# Best small SUV



## LostLouisianian

Thinking about getting a small SUV since I have a battle wagon already (4wd suburban). Wanting input between the Honda CRV and Toyota RAV4 and any others in the similar size class. Also who are good dealers who will give a decent deal instead of the typical car dealership bullstuff.


----------



## DallanC

Have had a Ford Escape for 8 years now, its been a fantastic vehicle. Decent off road, although you wont be climbing jeep trails in one. Pretty impressive on snowy or slick roads with the clutched AWD it has. Mileage is decent, 23ish mpg.

Only thing I've had to replace on ours is the exhaust Y pipe which cracked at the flex joint (after 100k miles).

-DallanC


----------



## Huge29

Most dealers are the same with very few exceptions; one of those exceptions is Willy Ford in Bountiful, if you like the blue oval! If it were me, and the only dealer in town had a name that rhymed Mary LIller, I would just get a bike, otherwise take your KY with you. Good luck!


----------



## utaharcheryhunter

A crv and rav4 are not SUV's in my opinion.  but I do have to admit I had an older rav4 a couple years ago for commuting, and it was a tank in the snow with AWD. I attempted to take it off road, not so good.. But great on good flat dirt roads. If you are looking for a good dealership, I think mark miller toyota in SLC is good, purchased 3 vehicles there..


----------



## Al Hansen

Between the 2 you listed the CRV. My daughter has one and was recently here in Utah and rented a Rav 4. They love the CRV and hated the Rav4.


----------



## LostLouisianian

Thanks Al. By the way. Troy is a cousin LOL. Growing up I talked just like him till I moved out the swamp


----------



## msummer88

I'm a finance manager at a Honda dealership and we need to sell a crap load of new cars for December I can help you out on a CRV if your looking new. PM me and I'll give you a price.


----------



## JWM

Have you thought about a subaru forester? I hunt and fish out of one and love it. The AWD is pretty awesome and it feels solid off road.

I think they are cheaper and get better gas mileage than the competitors.

They are surprisingly capable off road. I've taken mine in some places I thought for sure would get me stuck but I haven't had a problem yet.

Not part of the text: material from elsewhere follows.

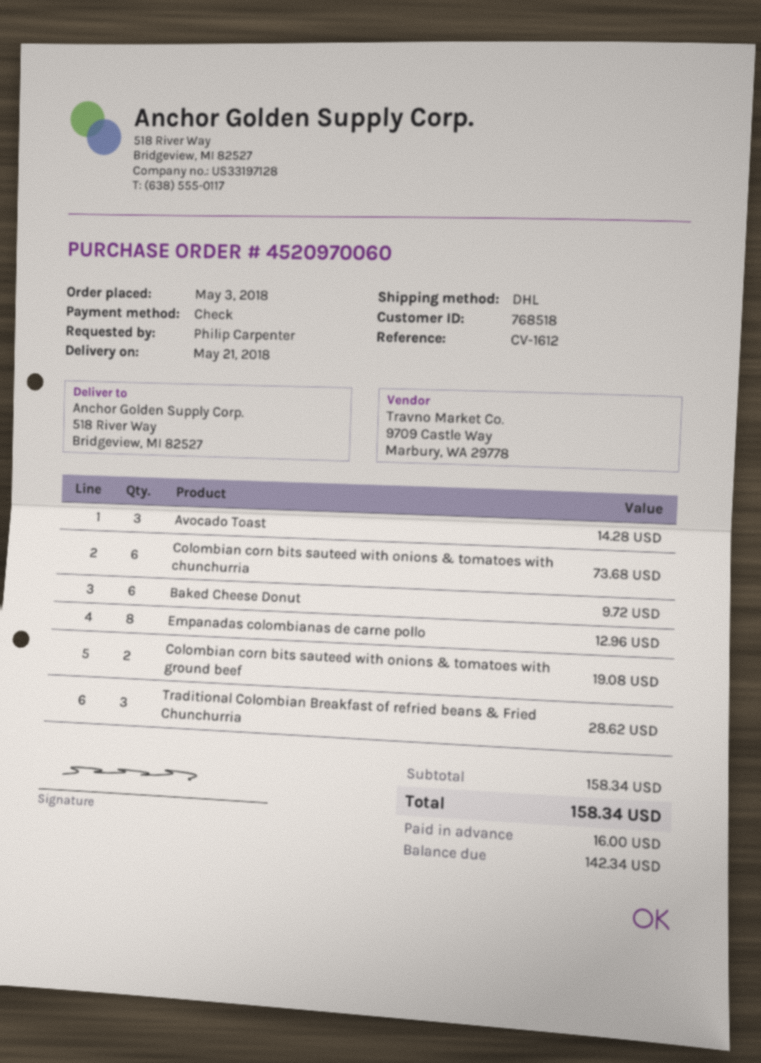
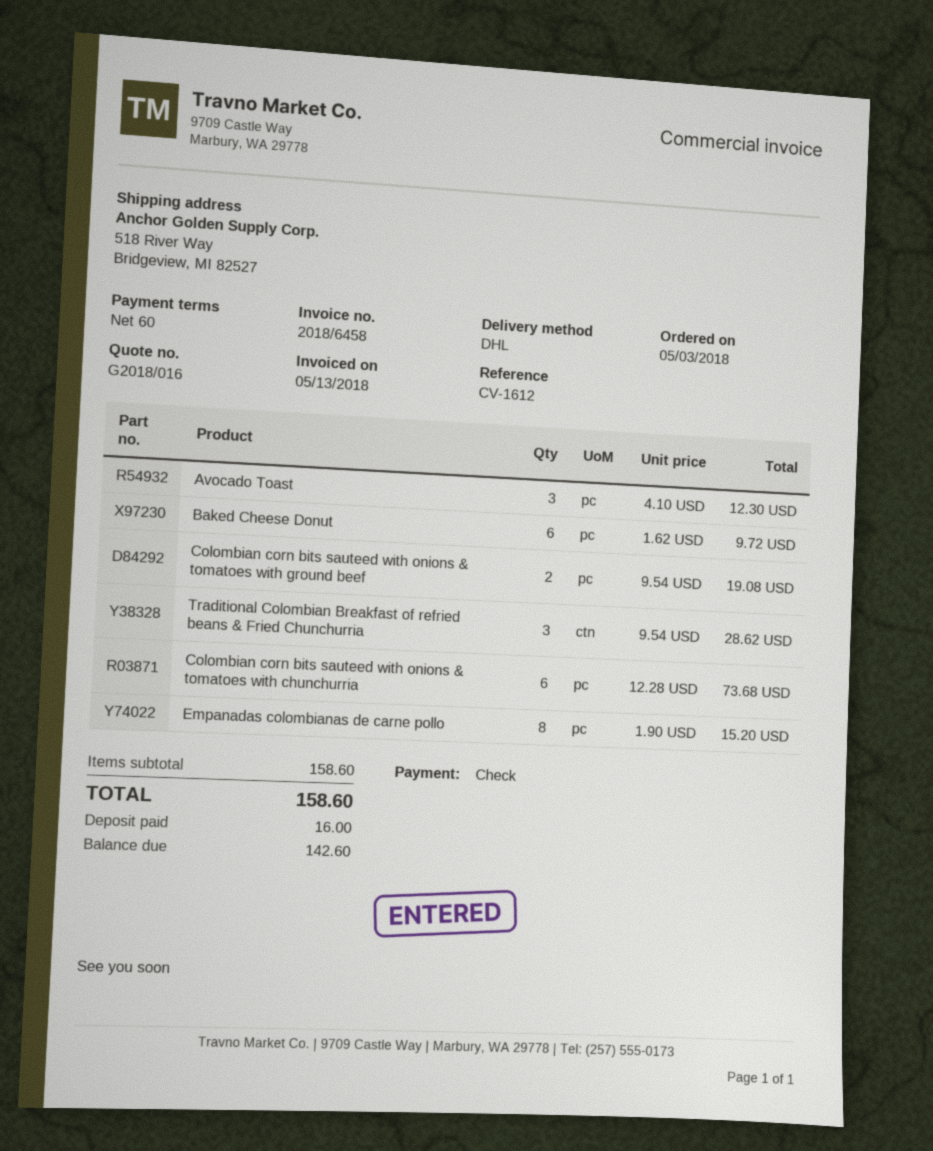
Avocado Toast: 3 for 14.28 -> 3 for 12.30
Empanadas colombianas de carne pollo: 8 for 12.96 -> 8 for 15.20
subtotal: 158.34 -> 158.60
total: 158.34 -> 158.60
balance: 142.34 -> 142.60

Doug Smith Subaru is the best car dealership I've ever dealt with. They didn't play any games, didnt hold me hostage or try any other bs.


----------



## Bears Butt

Buy an old 1987 Isuzu Trooper II and rebuild it.


----------



## utaharcheryhunter

^^^funny, I grew up camping, hunting going off road in a trooper! I loved our troopers, my dad owned 3 in the early boxy style and we went everywhere.. Eventually I owned an early boxy Mitsubishi montero and same thing. Nobody builds them the same anymore


----------



## Nambaster

I just discovered that my Mitsubishi Montero has a whole chapter in the owners manual for over night camping. That chapter covers stowing camping gear and converting the interior into a gigantic 8x5 bed.... I am pretty excited to put it to the test to say the least. I have owned this SUV for over a year now and got bored and red the owners manual to discover this..........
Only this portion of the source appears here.